# WORK TO COMPLETE
Nothing but the lines from the one containing "html: none ->" to the final line of the entries should appear, copied exactly and without pictures.

# Records from a dataset
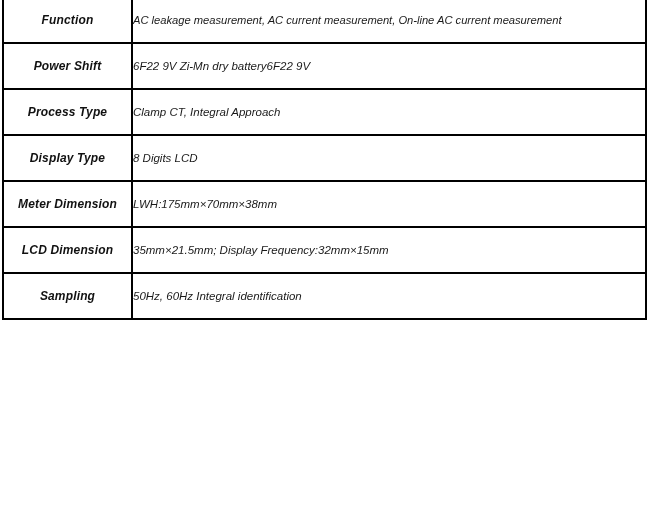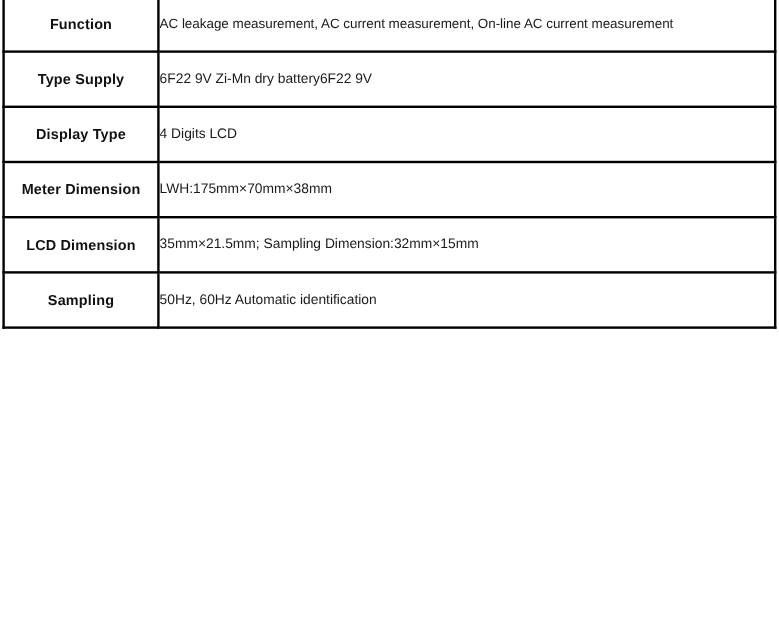"Function" #spec-viewport { font-style: none -> italic }
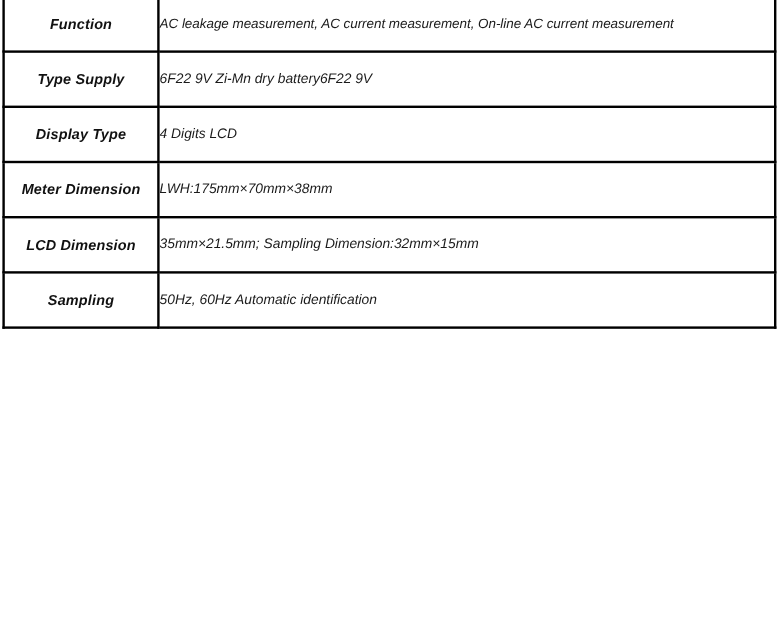"Type Supply" td.spec-label { text: Type Supply -> Power Shift }
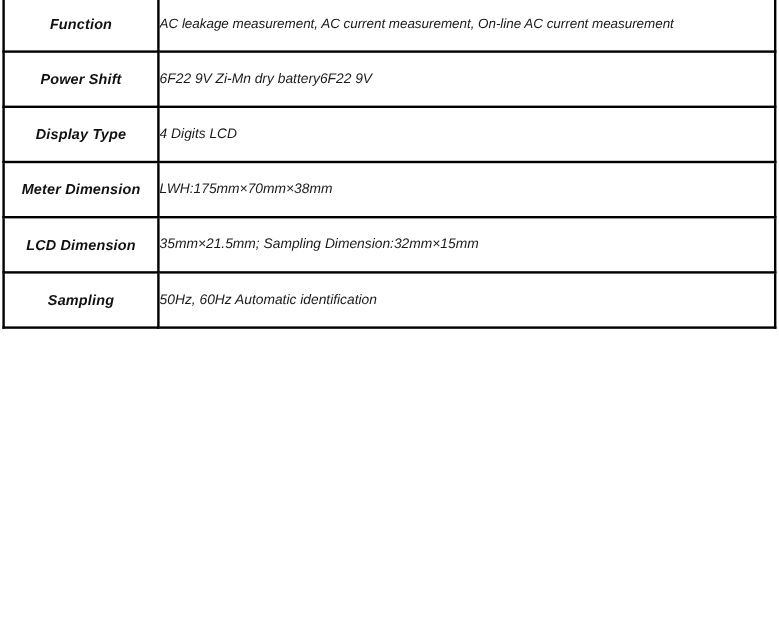"Process Type" tr.row-2 { html: none -> <tr> <td>Process Type</td> <td>Clamp CT, Integral Approach</td> </tr> }
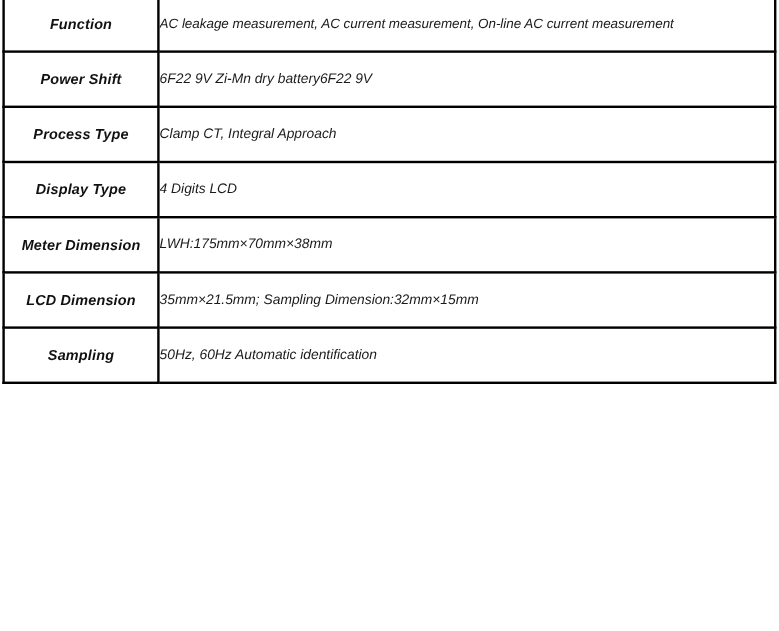"4 Digits LCD" td.spec-value { text: 4 -> 8 }
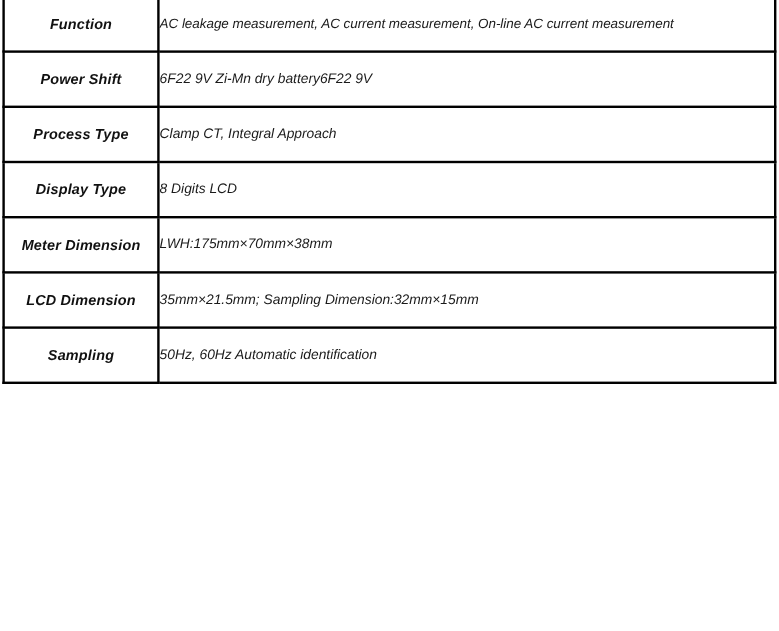"35mm×21.5mm; Sampling" td.spec-value { text: Sampling Dimension:32mm -> Display Frequency:32mm }
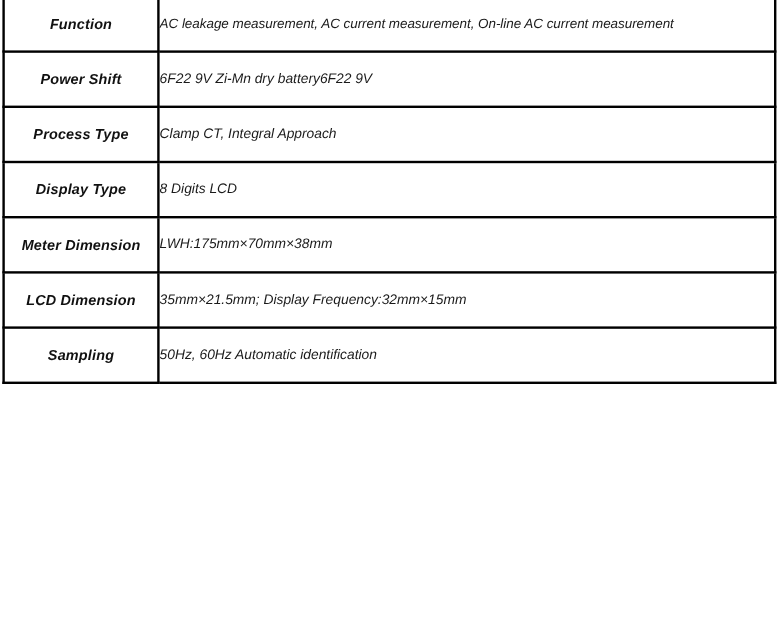"50Hz, 60Hz Automatic identification" td.spec-value { text: Automatic -> Integral }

# WRITTEN ANSWER
"Process Type" tr.row-2 { html: none -> <tr> <td>Process Type</td> <td>Clamp CT, Integral Approach</td> </tr> }
"4 Digits LCD" td.spec-value { text: 4 -> 8 }
"35mm×21.5mm; Sampling" td.spec-value { text: Sampling Dimension:32mm -> Display Frequency:32mm }
"50Hz, 60Hz Automatic identification" td.spec-value { text: Automatic -> Integral }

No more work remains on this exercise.